Y2038 bug strikes early - NTP

This is a discussion on Y2038 bug strikes early - NTP ; From the latest RISKS Digest: Date: Thu, 29 Jun 2006 13:38:25 -0700 From: Conrad Heiney Subject: Y2038 bug strikes early Starting on May 12, 2006, many installations of the AOLServer web server failed. Not all versions or all configurations failed, ...

+ Reply to Thread
Results 1 to 10 of 10

Thread: Y2038 bug strikes early

  1. Y2038 bug strikes early


    From the latest RISKS Digest:


    Date: Thu, 29 Jun 2006 13:38:25 -0700
    From: Conrad Heiney
    Subject: Y2038 bug strikes early

    Starting on May 12, 2006, many installations of the AOLServer web server
    failed. Not all versions or all configurations failed, but the ones that did
    became unusable. On start, the server would eat virtual memory and then
    terminate with a memory allocation error. Discussion on the mailing list
    revealed the starting date of the problem, indicating that some part of the
    software had a clock issue. On careful inspection it was discovered that
    database threads were a common factor. It was then noted by a perceptive
    person that the servers all failed on or before exactly one billion seconds
    before the end of the Unix epoch in 2038. Many installations had very long
    database timeouts, which caused the software to look ahead and see the End
    of Time. Adjusting the timeouts stopped the crashes.

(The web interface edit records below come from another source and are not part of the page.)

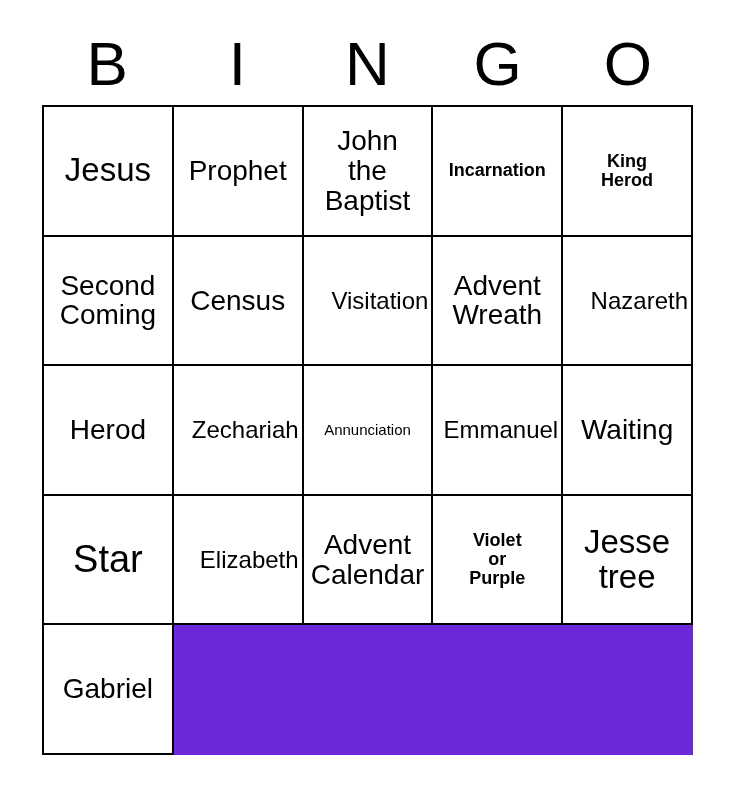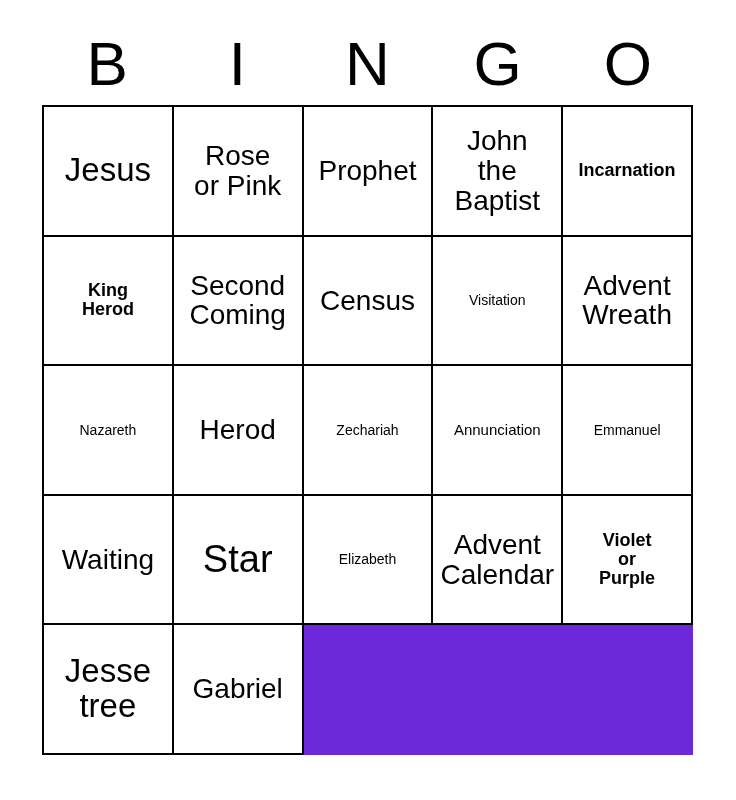--- a/index.html
+++ b/index.html
@@ -114,10 +114,6 @@
         <span class="cell-text fs-xl">Jesus</span>
       </div>
       <div class="cell">
-        <span class="cell-text fs-l">Rose
-or Pink</span>
-      </div>
-      <div class="cell">
         <span class="cell-text fs-ml">Prophet</span>
       </div>
       <div class="cell">

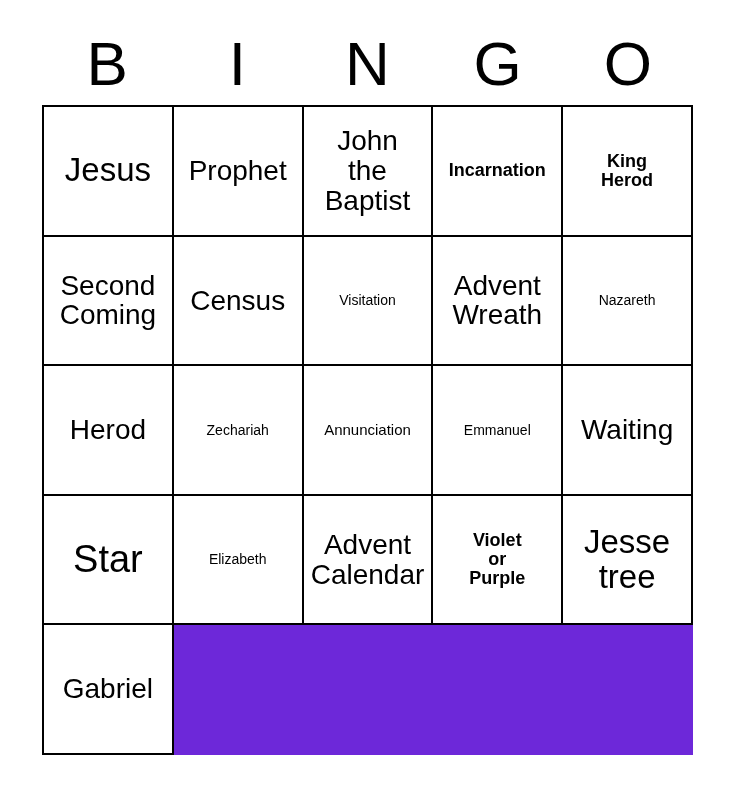--- a/index.html
+++ b/index.html
@@ -89,7 +89,7 @@
   
   .fs-xs   { font-size: 15px; }
   .fs-s    { font-size: 18px; font-weight: bold; }
-  .fs-m    { font-size: 14px; }
+  .fs-m    { font-size: 24px; text-align: right; }
   .fs-ml   { font-size: 28px; }
   .fs-l    { font-size: 28px; }
   .fs-xl   { font-size: 33px; }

    The risk of the known clock bug striking 32 years early indicates there may
    be other "pre-problems" lurking in software that will show up long before
    the date we have comfortably set as the deadline.

    The thread discussing the problem and its resolution is here:
    http://www.mail-archive.com/aolserve.../msg09812.html

  2. Re: Y2038 bug strikes early


    > From: Conrad Heiney
    > Starting on May 12, 2006, many installations of the AOLServer web
    > server failed. Not all versions or all configurations failed, but
    > the ones that did became unusable. On start, the server would eat
    > virtual memory and then terminate with a memory allocation error.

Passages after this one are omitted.